Exactly how many lines in this listing contain "external"? Only the number is needed.

Supplied data Block Start

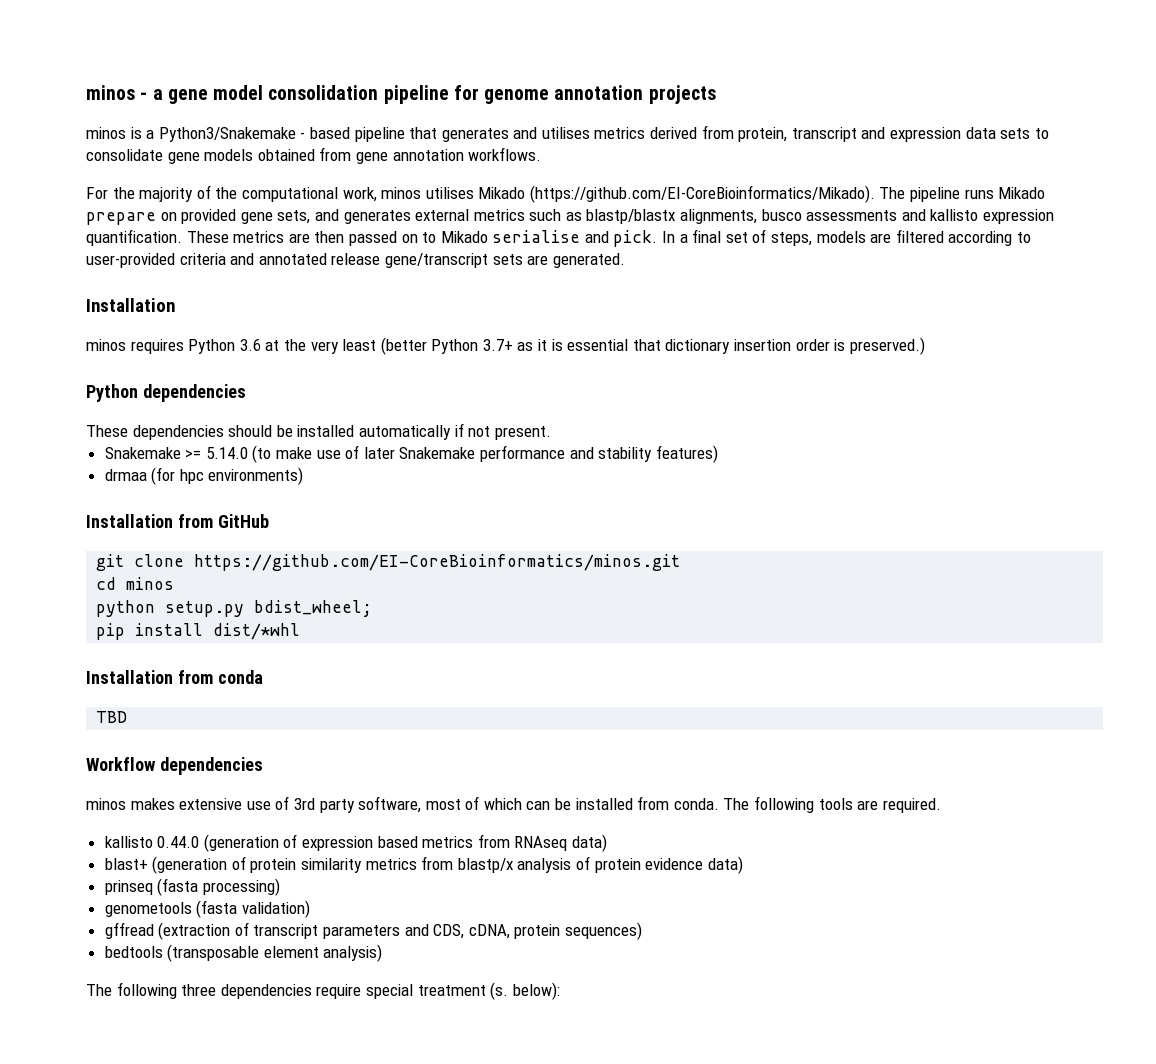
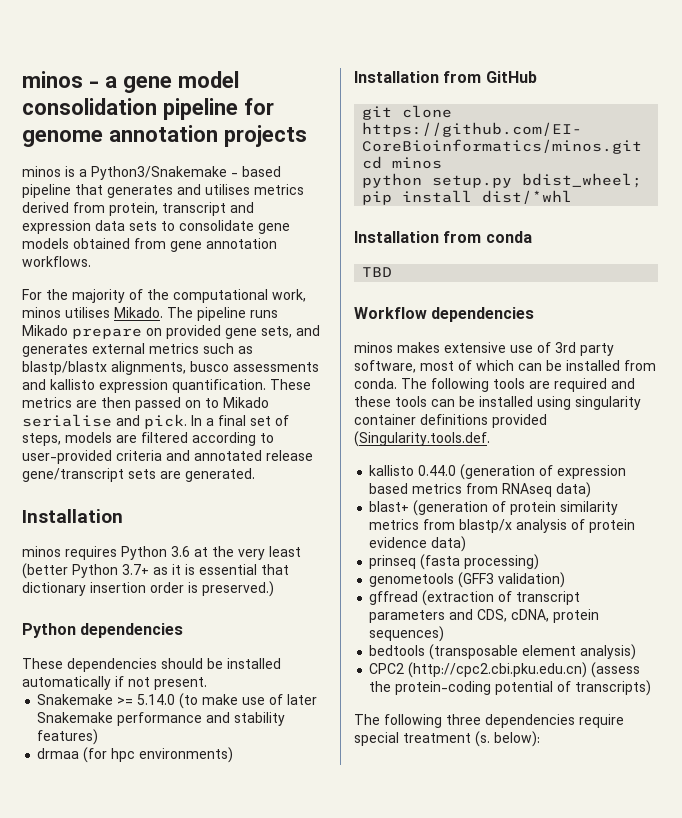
- For the majority of the computational work, minos utilises Mikado (https://github.com/EI-CoreBioinformatics/Mikado). The pipeline runs Mikado prepare on provided gene sets, and generates external metrics such as blastp/blastx alignments, busco assessments and kallisto expression quantification.
+ For the majority of the computational work, minos utilises Mikado. The pipeline runs Mikado prepare on provided gene sets, and generates external metrics such as blastp/blastx alignments, busco assessments and kallisto expression quantification.
- The following tools are required.
+ The following tools are required and these tools can be installed using singularity container definitions provided (Singularity.tools.def.
- genometools (fasta validation)
+ genometools (GFF3 validation)
+ CPC2 (http://cpc2.cbi.pku.edu.cn) (assess the protein-coding potential of transcripts)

Supplied data Block End

● Result: 2